[Front-end code edit data]
----

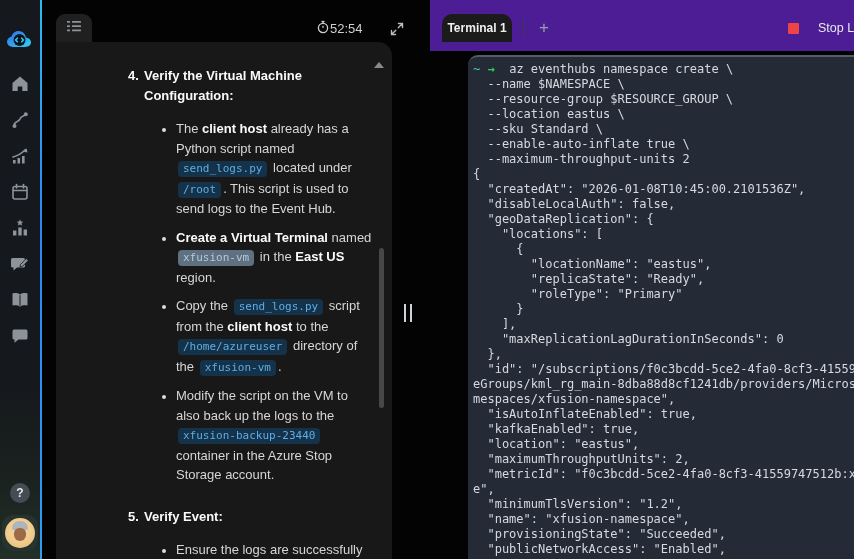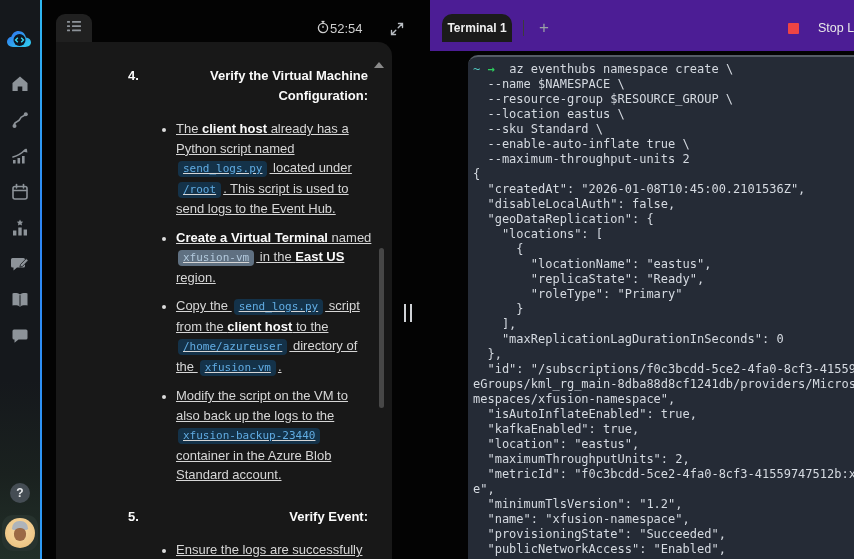"Verify the Virtual Machine" .oli .otext { text-align: right -> none }
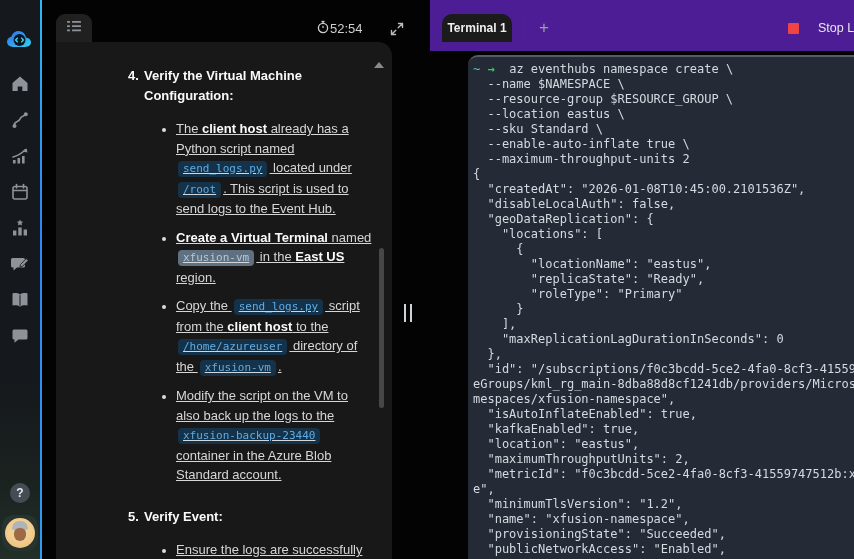"The client host already has" .bullets li { text-decoration: underline -> none }
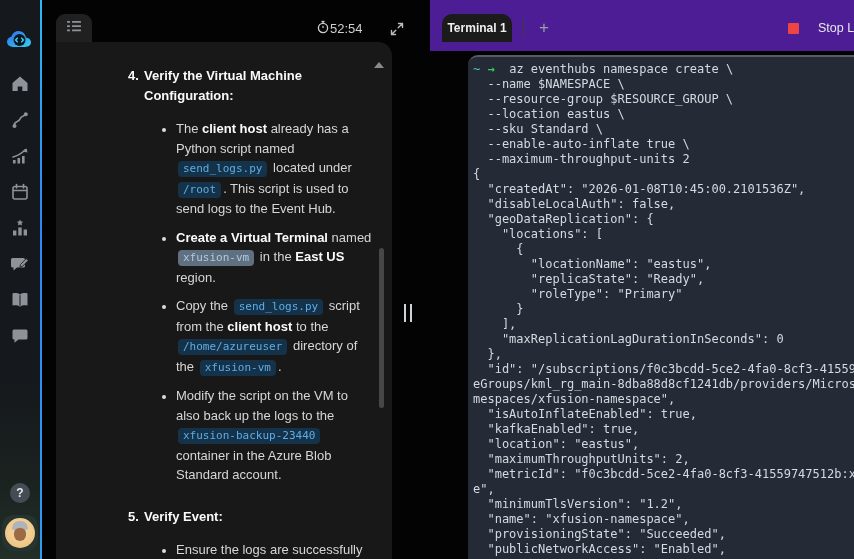"container in the Azure Blob" span.seg-text { text: Blob Standard -> Stop Storage }
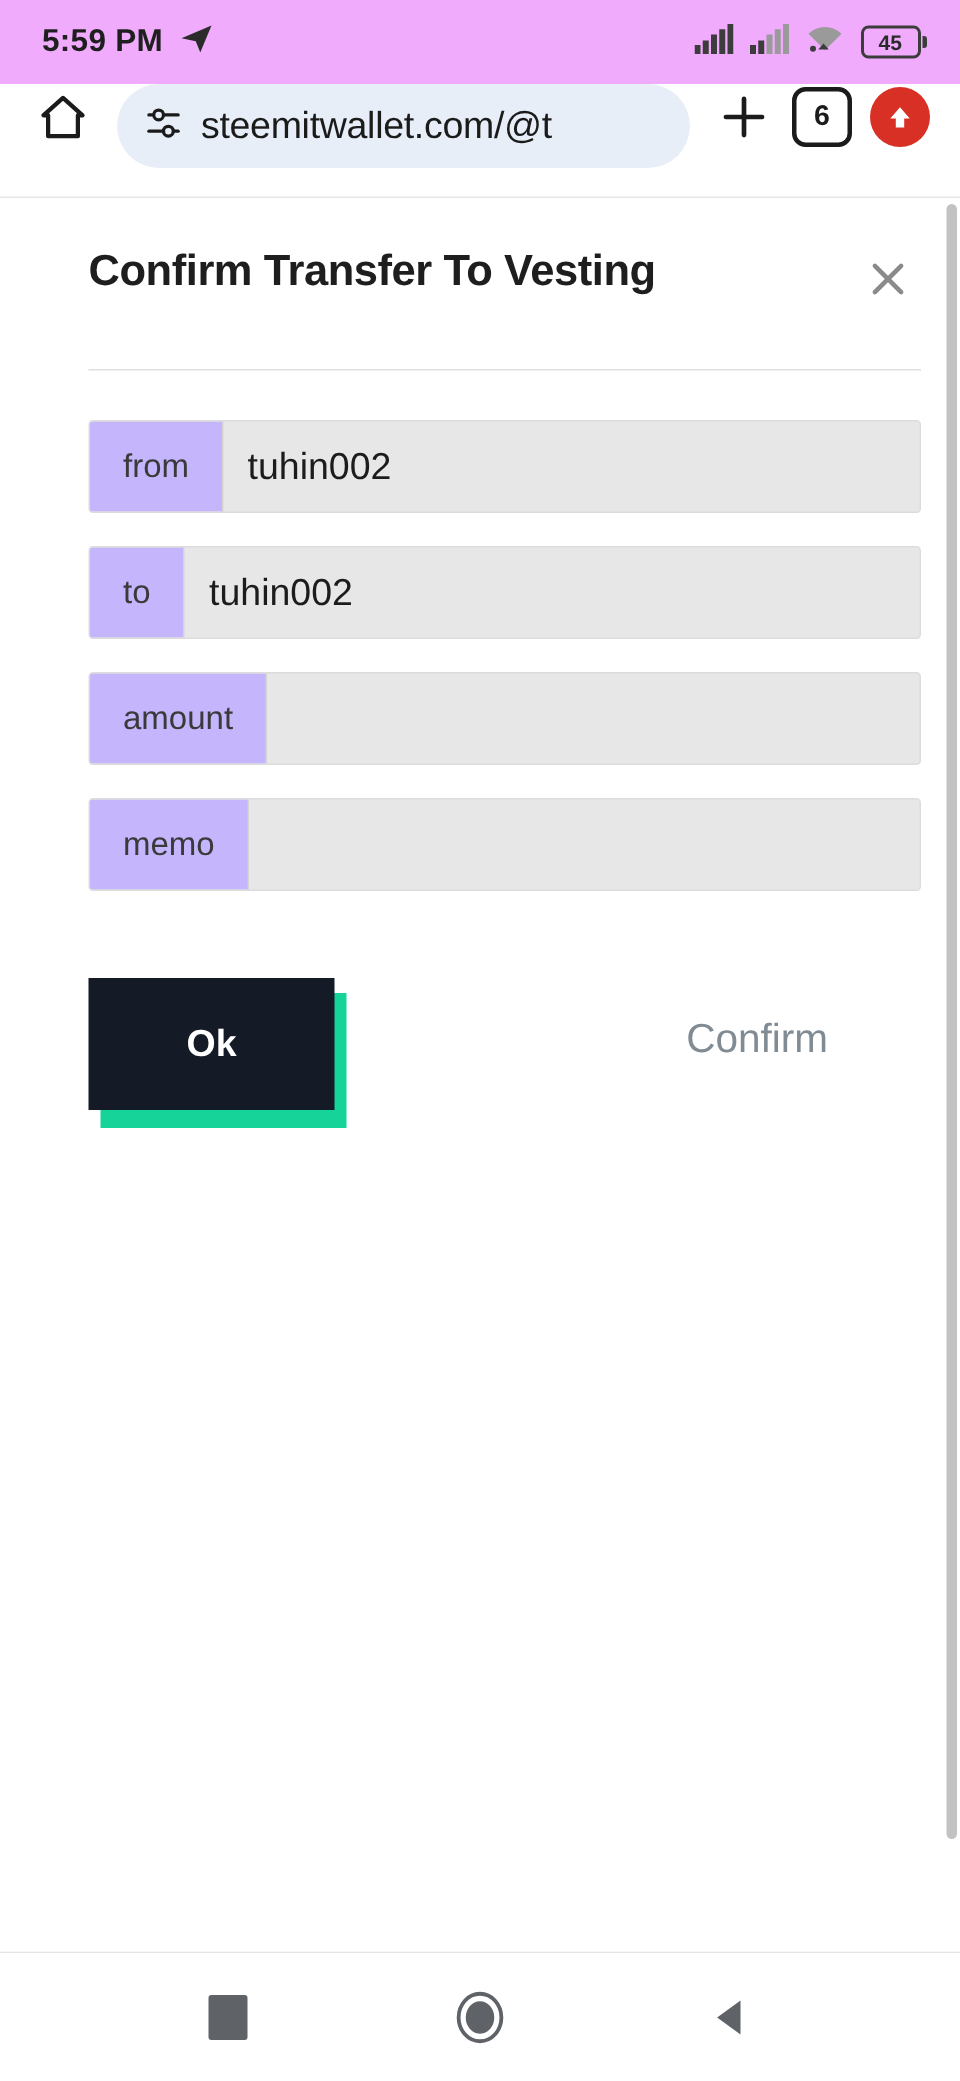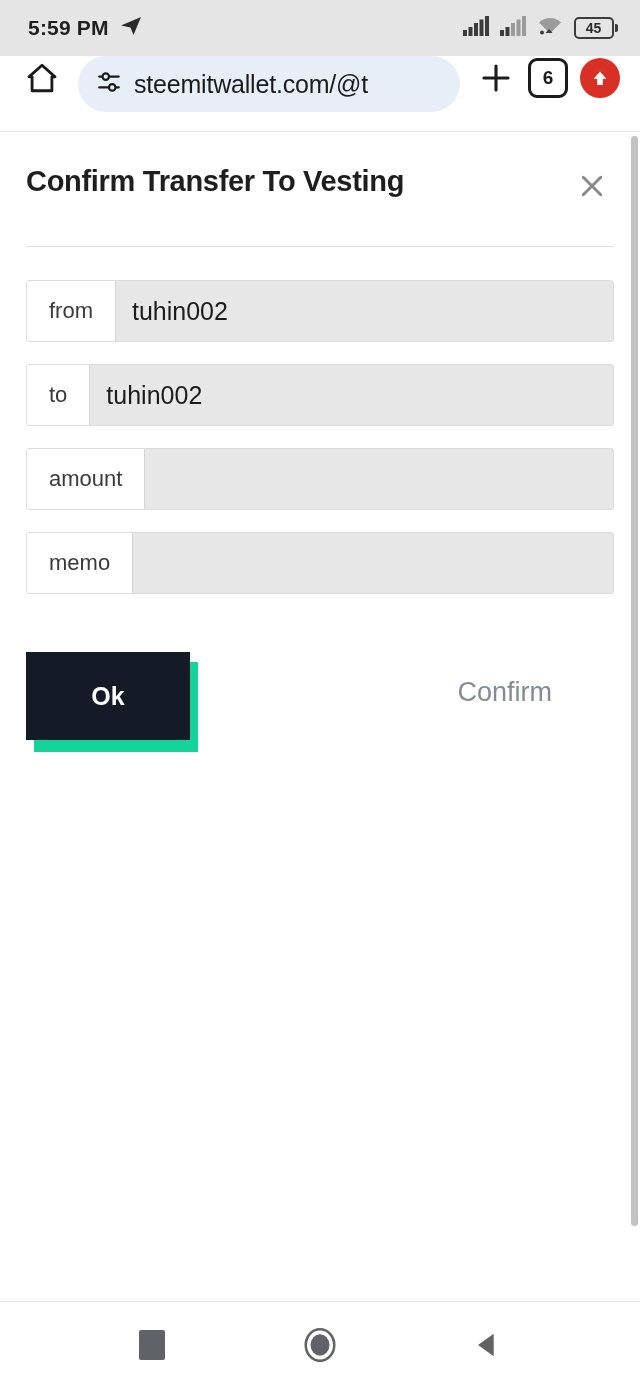"5:59 PM" .statusbar { background: #e5e5e5 -> #f0abfc }
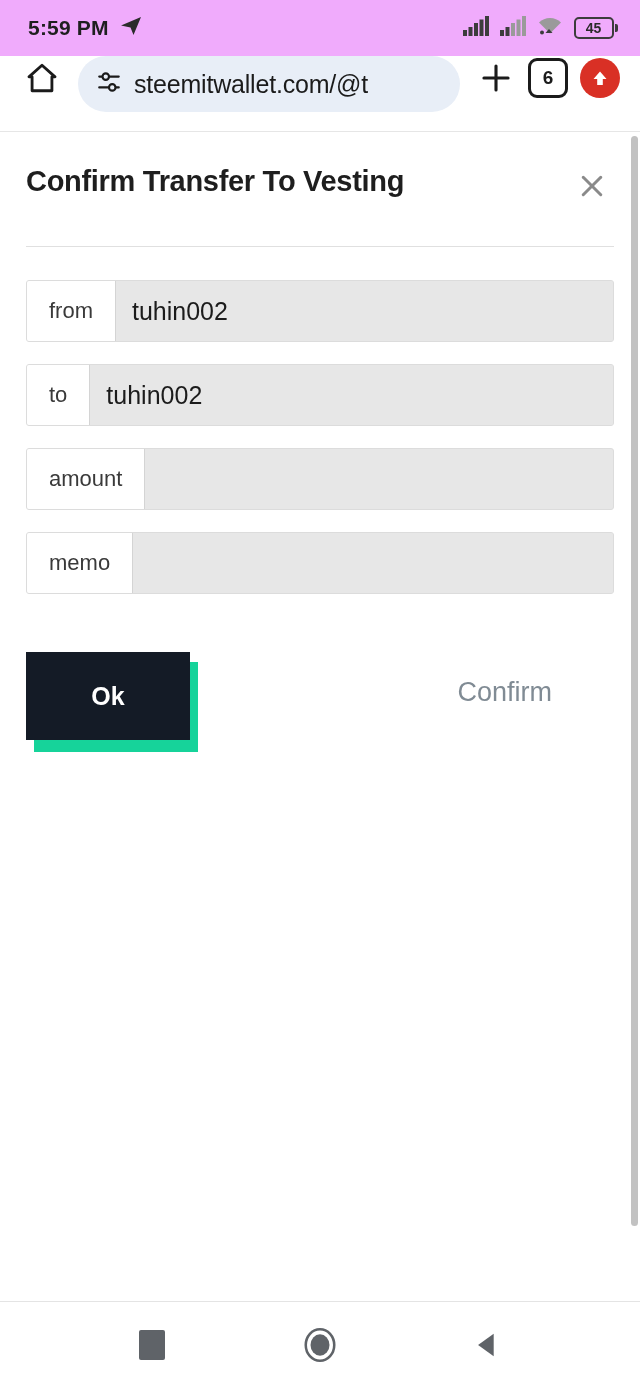"Confirm Transfer To Vesting" .page { padding-left: none -> 33px }
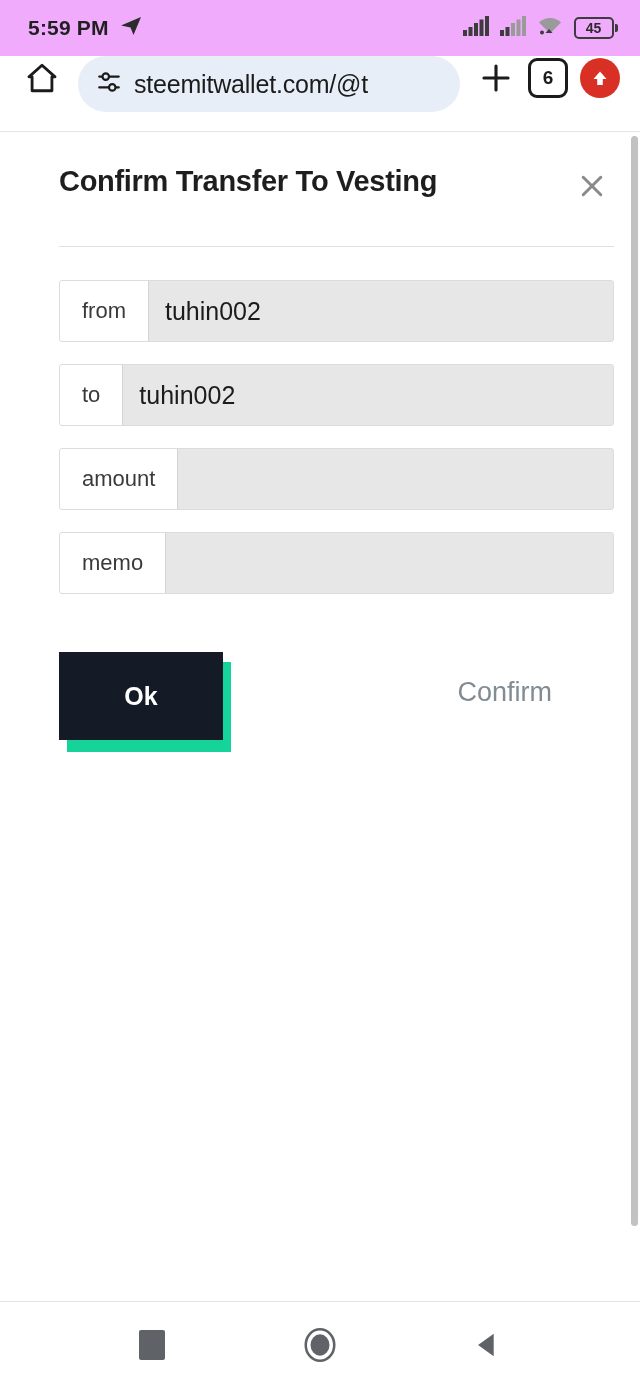"from" .field-label { background: #ffffff -> #c4b5fd }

----

Quote the records above in full, dropping each picture.

"Verify the Virtual Machine" .oli .otext { text-align: right -> none }
"The client host already has" .bullets li { text-decoration: underline -> none }
"container in the Azure Blob" span.seg-text { text: Blob Standard -> Stop Storage }
"5:59 PM" .statusbar { background: #e5e5e5 -> #f0abfc }
"Confirm Transfer To Vesting" .page { padding-left: none -> 33px }
"from" .field-label { background: #ffffff -> #c4b5fd }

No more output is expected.